We had a good chat about the military and leadership and how businesses want to learn what people in the military have learned but can’t really be seen as taking consulting or help from the military.
We think of it as so – well, military – as somehow martial.
I, too, have a gut response that says, “Oh, no. Not military influence!” But I’ve spent enough time with military people to know how gracious they can be, how intelligent, how full of the idea of service. Those who learn to lead, really learn to LEAD. I mean, if you’re going to lead someone to their death, you have to be really good at leading in the end.
So there are things to learn, of course. I’m not interested in the hierarchy but the leadership and camaraderie, I’d be very happy to have those at my command.

How purposed, sir, I pray you?

On the Paris Metro, two missionaries tried to enroll me in their church. They are good at their jobs, if not actually successful with me. It’s funny, too, how they seemed to be having a normal conversation and then suddenly flipped into their story of how moving it is to be with someone who is saying their first prayer – and then they start asking questions – at first they were relatively harmless. Where are you from? How long are you here? Where’d you get those shoes? And then after they’d asked me what my religion was, if I ever wondered why we’re here and I’d not given them anything they could work with, they tried. “What’s your main purpose in life?”
And while I have a very clear answer to this one – to make good art – I didn’t particularly want to share it with them. And FINALLY FINALLY, my stop arrived.
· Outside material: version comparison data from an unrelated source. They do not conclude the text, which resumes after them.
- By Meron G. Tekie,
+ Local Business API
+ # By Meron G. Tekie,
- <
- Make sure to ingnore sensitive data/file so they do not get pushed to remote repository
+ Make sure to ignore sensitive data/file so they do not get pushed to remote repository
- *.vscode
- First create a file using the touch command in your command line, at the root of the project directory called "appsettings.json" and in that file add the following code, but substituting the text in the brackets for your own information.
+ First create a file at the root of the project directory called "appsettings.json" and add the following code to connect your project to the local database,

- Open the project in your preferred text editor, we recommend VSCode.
Good sir, whose powers are these?

Streaming out of the clear pyramid of the Louvre were 6 men in fatigues, carrying rifles. They then stood guard at the traffic circle, seemingly directing people away. I assume they were French soldiers but I can’t be sure as I don’t generally recognize one brand of military from another.

I can’t imagine going up to one of them and asking a question like this. They create such a strong air of unapproachability.
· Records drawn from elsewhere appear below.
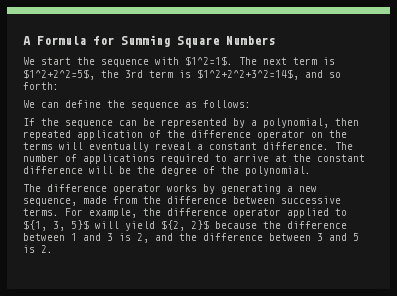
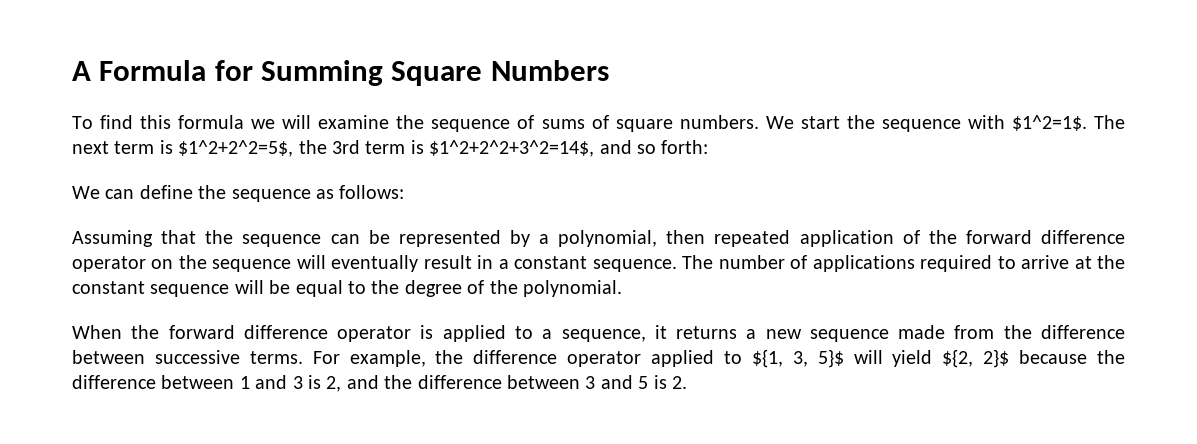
+ To find this formula we will examine the sequence of sums of square numbers.
- If the sequence can be represented by a polynomial, then repeated application of the difference operator on the terms will eventually reveal a constant difference.
+ Assuming that the sequence can be represented by a polynomial, then repeated application of the forward difference operator on the sequence will eventually result in a constant sequence.
- The number of applications required to arrive at the constant difference will be the degree of the polynomial.
+ The number of applications required to arrive at the constant sequence will be equal to the degree of the polynomial.
- The difference operator works by generating a new sequence, made from the difference between successive terms.
+ When the forward difference operator is applied to a sequence, it returns a new sequence made from the difference between successive terms.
But if I DID make such an inquiry, I quite like this way of doing it…seeing soldiers as someone’s (or somewhere’s) powers. As if they had the ability to turn invisible or something. But of course having a whole flock of soldiers at your disposal is probably very like having a super power. A dark one, surely. But a super power, none the less.

Come, for England!

England feels like home to me. It is not my home. Though it was briefly. I grew up in Virginia and I live in New York City. And yet England can feel more like home than either of my homelands feel sometimes. Is there something to an ancestral homeland? I have many many ancestors from England. Do I have some English loving DNA? Some DNA that recognizes its roots and starts shooting them down the moment I arrive on English soil. Some DNA that gets very upset every time I have to return to my own country because immigration laws don’t care about my feelings or my ancestral roots. They’re like, “Y’all people left on that damn Mayflower – and now you want to come BACK here? Nah. Nah. That ain’t happenin’.” I don’t know why the immigration authorities of the U.K. sound like Southern folks from my hometown but apparently they do in this make believe scenario.
I try to get back every year but I don’t always manage it. This year, though…get ready to shake, roots, we’re going to England.

Father and mother is man and wife; man and wife is one flesh; and so, my mother.
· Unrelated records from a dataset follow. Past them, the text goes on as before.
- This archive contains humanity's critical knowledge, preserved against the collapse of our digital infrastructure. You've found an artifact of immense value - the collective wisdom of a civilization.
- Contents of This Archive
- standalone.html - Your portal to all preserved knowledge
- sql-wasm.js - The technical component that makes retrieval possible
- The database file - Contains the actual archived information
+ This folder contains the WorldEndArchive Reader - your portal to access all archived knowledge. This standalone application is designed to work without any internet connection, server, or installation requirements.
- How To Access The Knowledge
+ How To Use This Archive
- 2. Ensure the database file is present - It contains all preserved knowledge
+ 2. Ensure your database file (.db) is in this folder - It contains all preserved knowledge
My sociology professor in college was this badass feminist scholar with fun spiky hair. She told us a story about when she married her husband and they warned the clergyman that if he so much as came close to saying, “Man and Wife” they’d be outta there!
And I remember laughing but also being confused. The phrase “Man and Wife” had such a familiar ring to it – it took me a little while to work out what was wrong with it. It’s man and wife. Man and Wife. That’s what they say in marriage ceremonies on TV! But then I thought it through and realized that man and wife were not equivalencies. Equivalencies would be “husband and wife” or “man and woman.” “Man and Wife” implies that the man is a man but his wife is his possession, his wife. She is his but he is not hers. He retains his identity while she gives up hers. But “Man and Wife” is such a familiar song, I still have to double check the difference every time I hear it. And it is a big difference.